Start of SUPPLIED INFORMATION
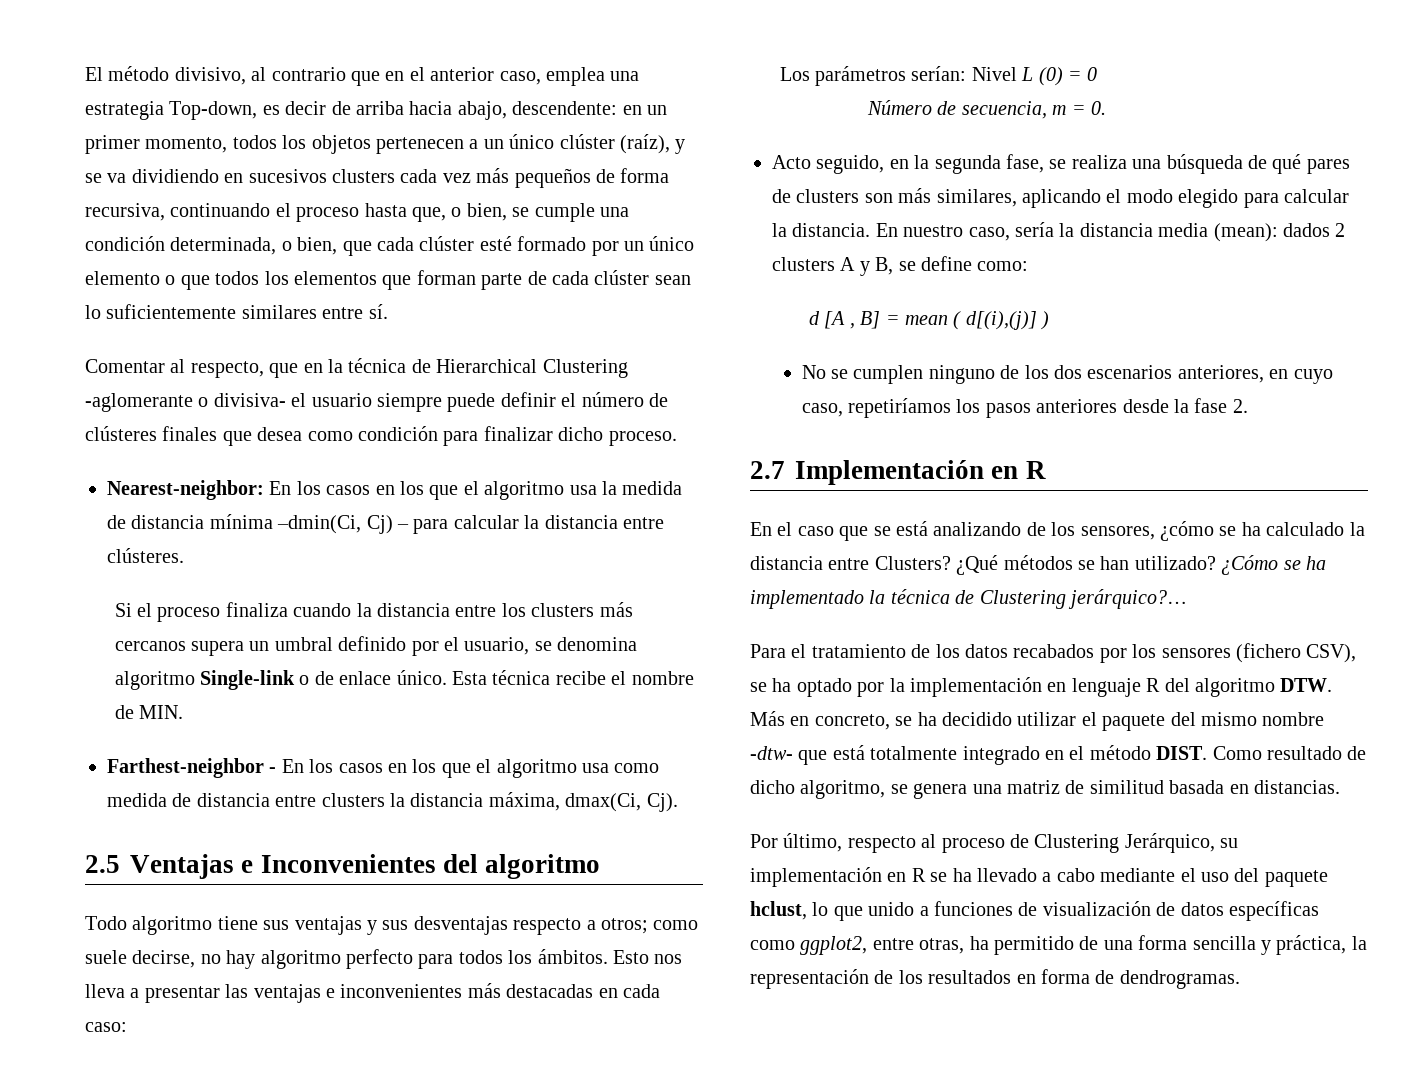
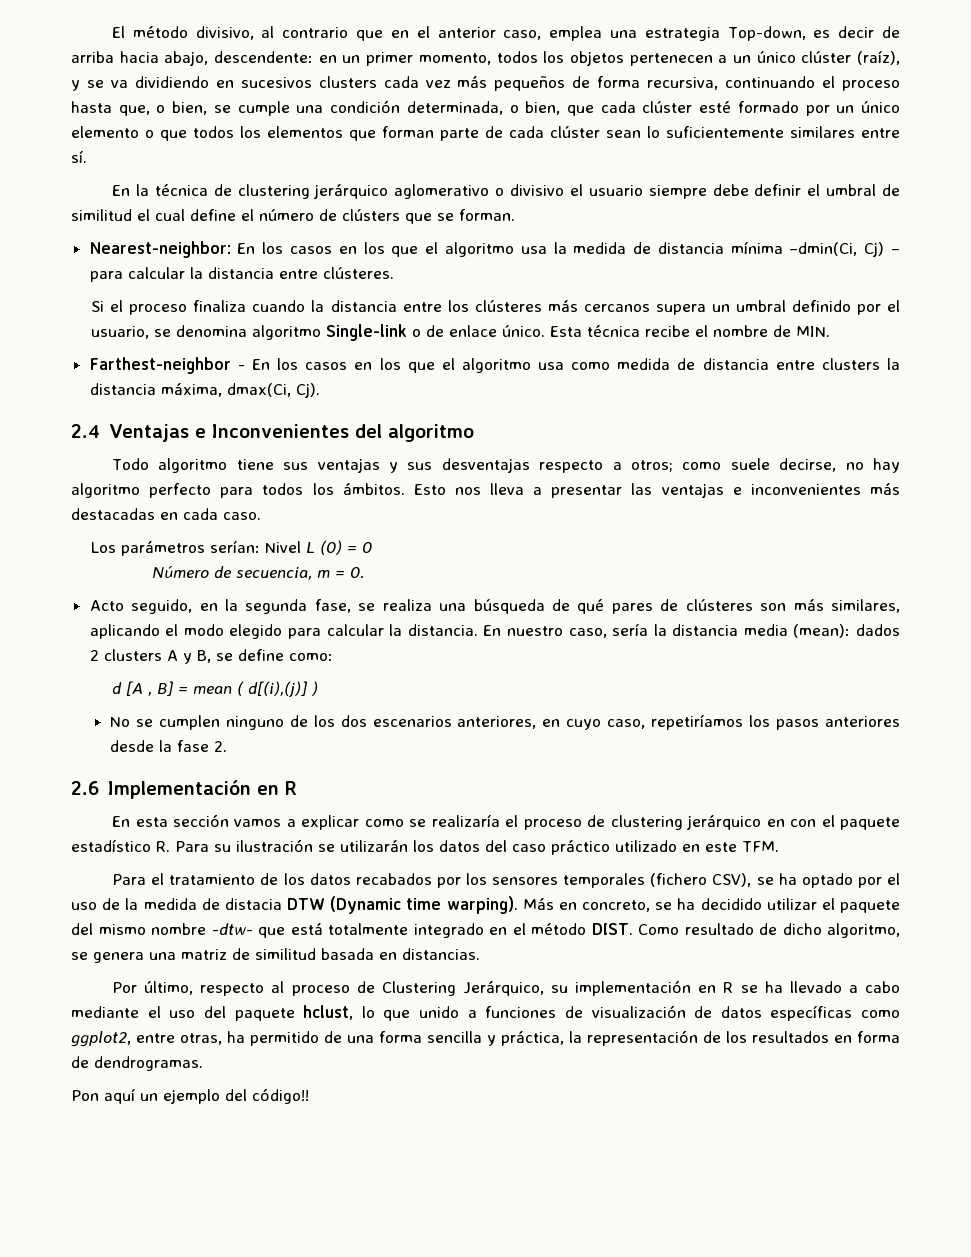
- Comentar al respecto, que en la técnica de Hierarchical Clustering -aglomerante o divisiva- el usuario siempre puede definir el número de clústeres finales que desea como condición para finalizar dicho proceso.
+ En la técnica de clustering jerárquico aglomerativo o divisivo el usuario siempre debe definir el umbral de similitud el cual define el número de clústers que se forman.
- Si el proceso finaliza cuando la distancia entre los clusters más cercanos supera un umbral definido por el usuario, se denomina algoritmo Single-link o de enlace único.
+ Si el proceso finaliza cuando la distancia entre los clústeres más cercanos supera un umbral definido por el usuario, se denomina algoritmo Single-link o de enlace único.
- 2.5 Ventajas e Inconvenientes del algoritmo
+ 2.4 Ventajas e Inconvenientes del algoritmo
- Esto nos lleva a presentar las ventajas e inconvenientes más destacadas en cada caso:
+ Esto nos lleva a presentar las ventajas e inconvenientes más destacadas en cada caso.
- Acto seguido, en la segunda fase, se realiza una búsqueda de qué pares de clusters son más similares, aplicando el modo elegido para calcular la distancia.
+ Acto seguido, en la segunda fase, se realiza una búsqueda de qué pares de clústeres son más similares, aplicando el modo elegido para calcular la distancia.
- 2.7 Implementación en R
+ 2.6 Implementación en R
- En el caso que se está analizando de los sensores, ¿cómo se ha calculado la distancia entre Clusters? ¿Qué métodos se han utilizado? ¿Cómo se ha implementado la técnica de Clustering jerárquico?…
+ En esta sección vamos a explicar como se realizaría el proceso de clustering jerárquico en con el paquete estadístico R. Para su ilustración se utilizarán los datos del caso práctico utilizado en este TFM.
- Para el tratamiento de los datos recabados por los sensores (fichero CSV), se ha optado por la implementación en lenguaje R del algoritmo DTW. Más en concreto, se ha decidido utilizar el paquete del mismo nombre -dtw- que está totalmente integrado en el método DIST.
+ Para el tratamiento de los datos recabados por los sensores temporales (fichero CSV), se ha optado por el uso de la medida de distacia DTW (Dynamic time warping). Más en concreto, se ha decidido utilizar el paquete del mismo nombre -dtw- que está totalmente integrado en el método DIST.
+ Pon aquí un ejemplo del código!!

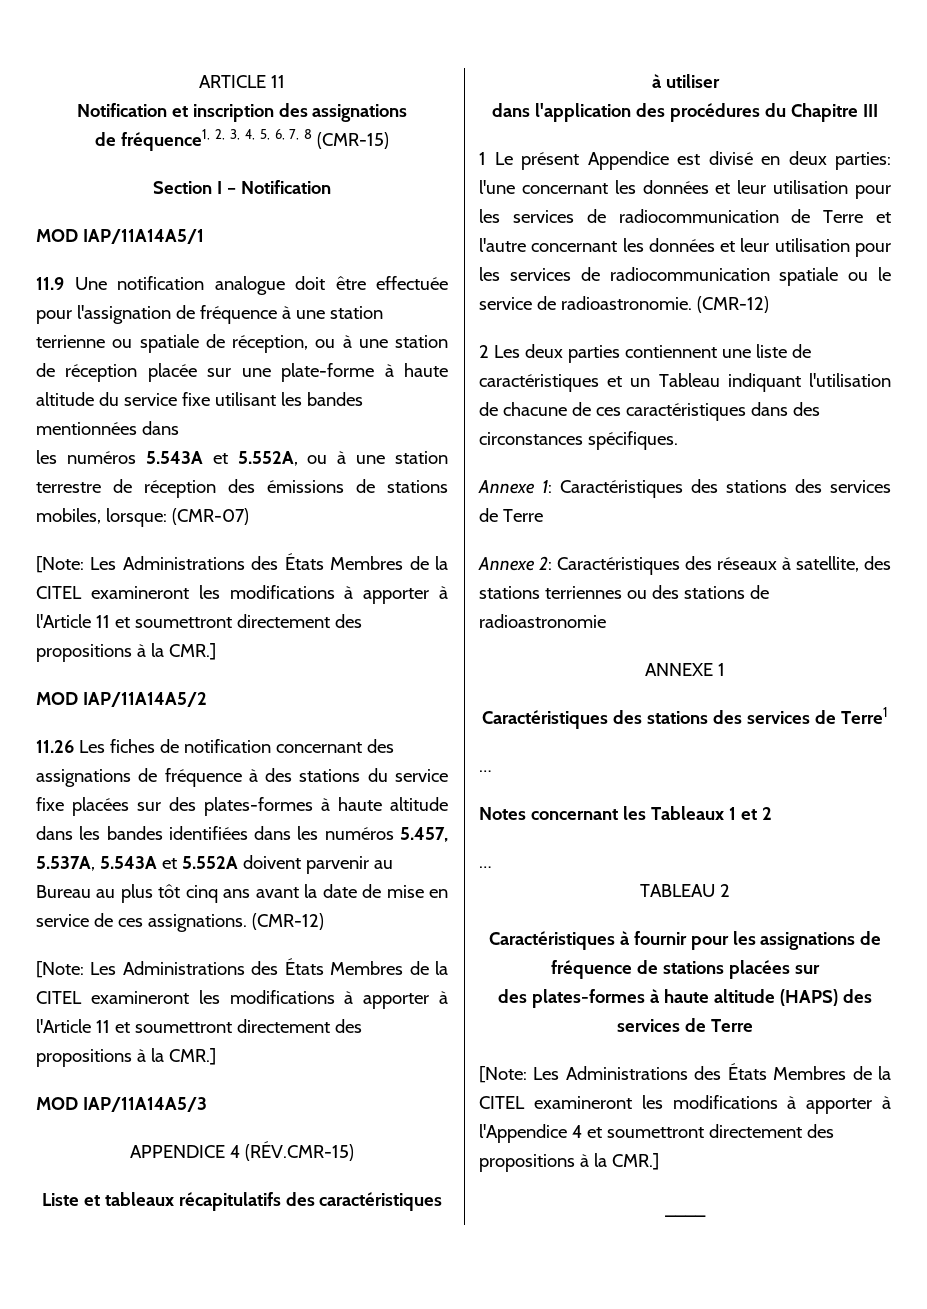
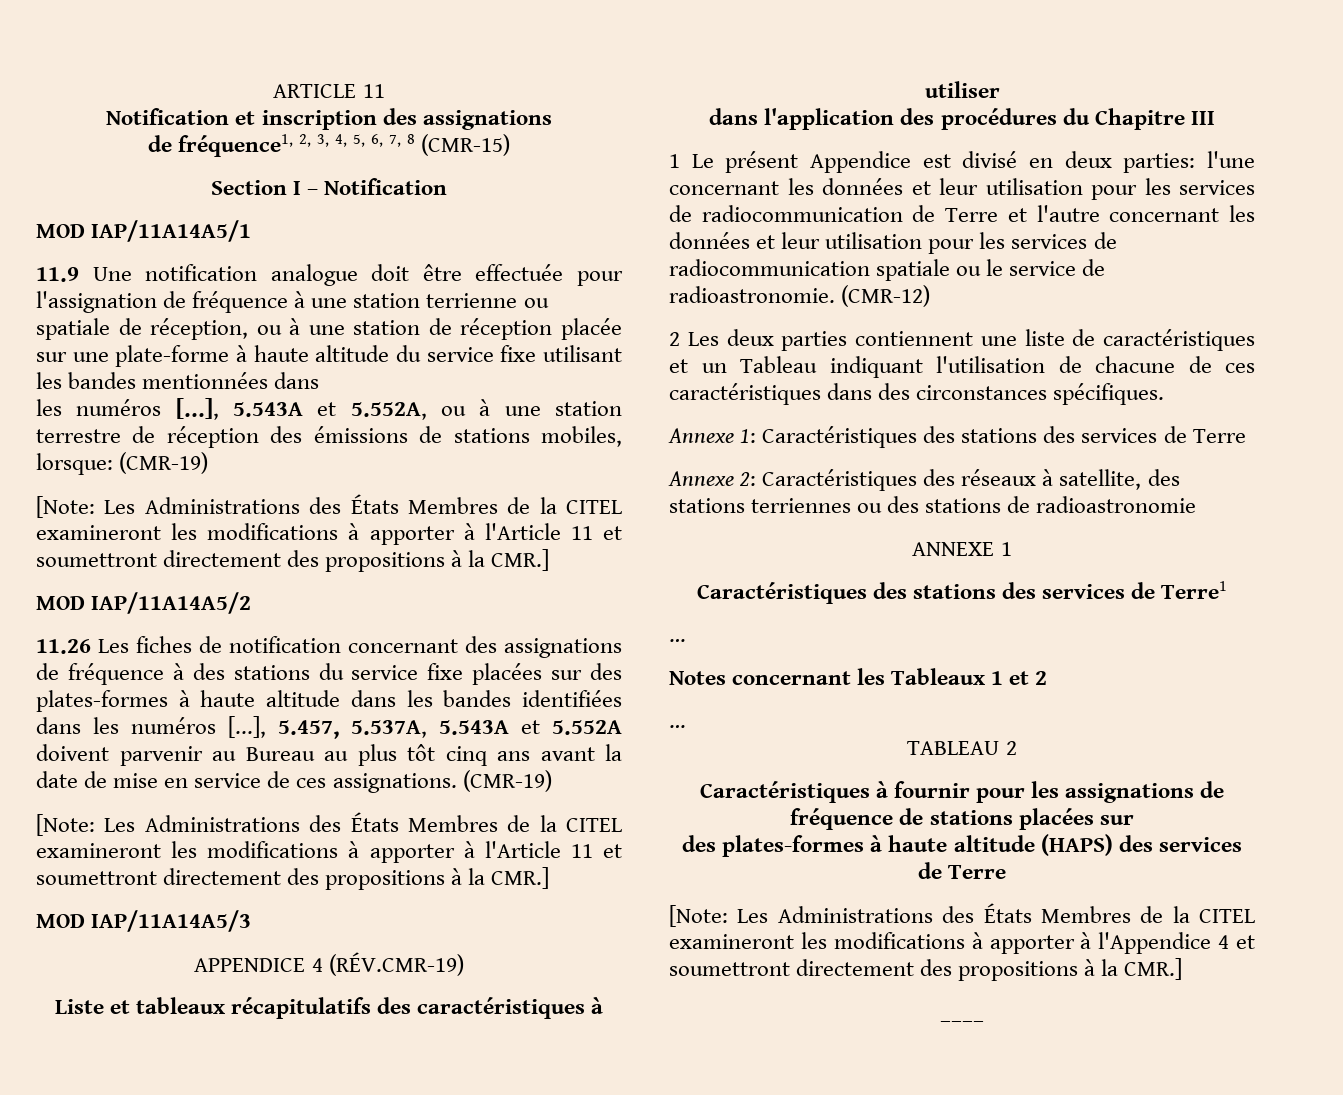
- les numéros 5.543A et 5.552A, ou à une station terrestre de réception des émissions de stations mobiles, lorsque: (CMR-07)
+ les numéros [...], 5.543A et 5.552A, ou à une station terrestre de réception des émissions de stations mobiles, lorsque: (CMR-19)
- 11.26 Les fiches de notification concernant des assignations de fréquence à des stations du service fixe placées sur des plates-formes à haute altitude dans les bandes identifiées dans les numéros 5.457, 5.537A, 5.543A et 5.552A doivent parvenir au Bureau au plus tôt cinq ans avant la date de mise en service de ces assignations. (CMR-12)
+ 11.26 Les fiches de notification concernant des assignations de fréquence à des stations du service fixe placées sur des plates-formes à haute altitude dans les bandes identifiées dans les numéros [...], 5.457, 5.537A, 5.543A et 5.552A doivent parvenir au Bureau au plus tôt cinq ans avant la date de mise en service de ces assignations. (CMR-19)
- APPENDICE 4 (RÉV.CMR-15)
+ APPENDICE 4 (RÉV.CMR-19)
End of SUPPLIED INFORMATION
◆ **EXERCISE DESCRIPTION**:
Take the entries above and copy out all lines with the string "aplicando".

◆ **WRITTEN REPLY**:
- Acto seguido, en la segunda fase, se realiza una búsqueda de qué pares de clusters son más similares, aplicando el modo elegido para calcular la distancia.
+ Acto seguido, en la segunda fase, se realiza una búsqueda de qué pares de clústeres son más similares, aplicando el modo elegido para calcular la distancia.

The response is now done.